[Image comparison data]
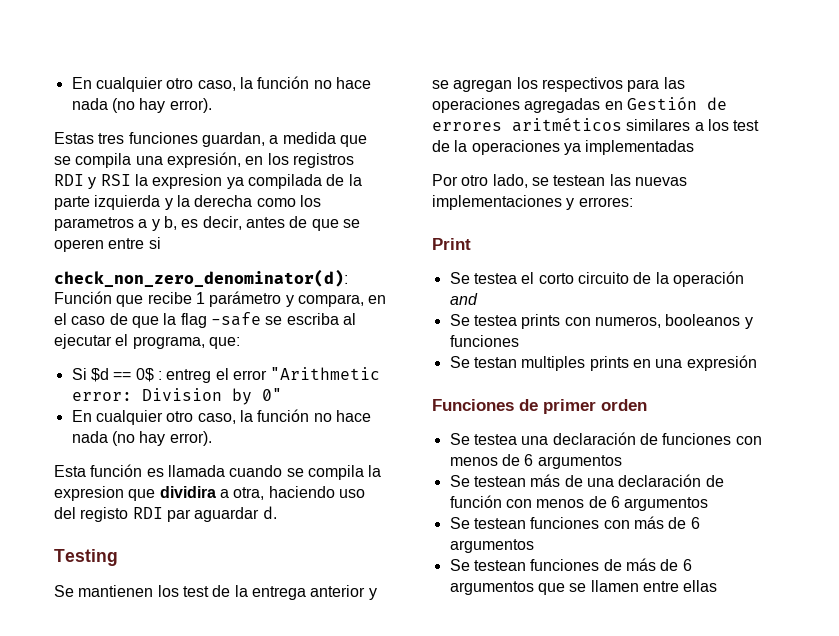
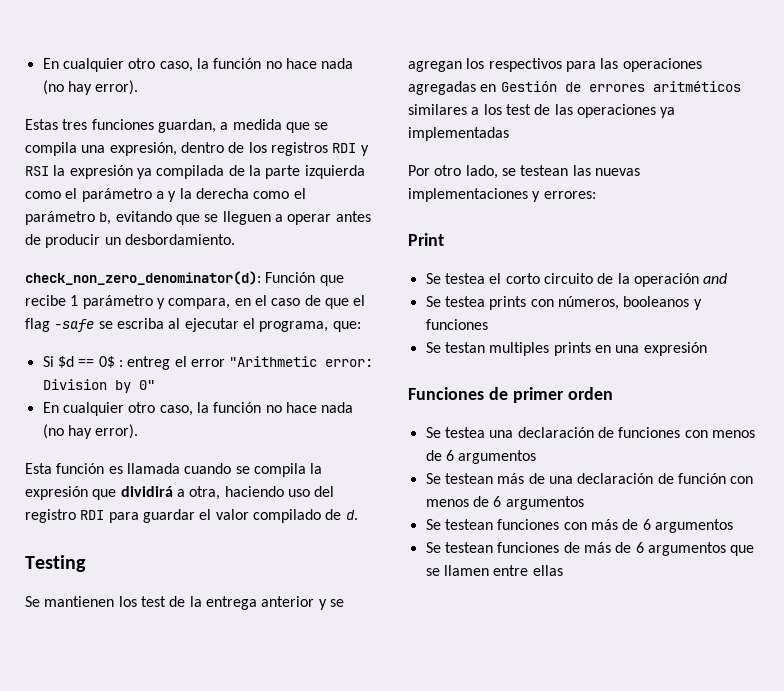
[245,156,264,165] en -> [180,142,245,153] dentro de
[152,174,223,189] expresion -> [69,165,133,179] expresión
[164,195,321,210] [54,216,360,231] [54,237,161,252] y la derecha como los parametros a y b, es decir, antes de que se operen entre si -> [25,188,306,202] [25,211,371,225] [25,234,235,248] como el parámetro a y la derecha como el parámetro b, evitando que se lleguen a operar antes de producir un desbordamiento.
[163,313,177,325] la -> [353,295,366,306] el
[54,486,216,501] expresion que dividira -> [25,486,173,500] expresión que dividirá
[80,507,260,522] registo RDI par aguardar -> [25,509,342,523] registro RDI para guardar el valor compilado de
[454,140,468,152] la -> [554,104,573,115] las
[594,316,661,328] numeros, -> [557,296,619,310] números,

## Activity
Output each record precisely as it appears, and drop every picture.

## Solution to the problem
[245,156,264,165] en -> [180,142,245,153] dentro de
[152,174,223,189] expresion -> [69,165,133,179] expresión
[164,195,321,210] [54,216,360,231] [54,237,161,252] y la derecha como los parametros a y b, es decir, antes de que se operen entre si -> [25,188,306,202] [25,211,371,225] [25,234,235,248] como el parámetro a y la derecha como el parámetro b, evitando que se lleguen a operar antes de producir un desbordamiento.
[163,313,177,325] la -> [353,295,366,306] el
[54,486,216,501] expresion que dividira -> [25,486,173,500] expresión que dividirá
[80,507,260,522] registo RDI par aguardar -> [25,509,342,523] registro RDI para guardar el valor compilado de
[454,140,468,152] la -> [554,104,573,115] las
[594,316,661,328] numeros, -> [557,296,619,310] números,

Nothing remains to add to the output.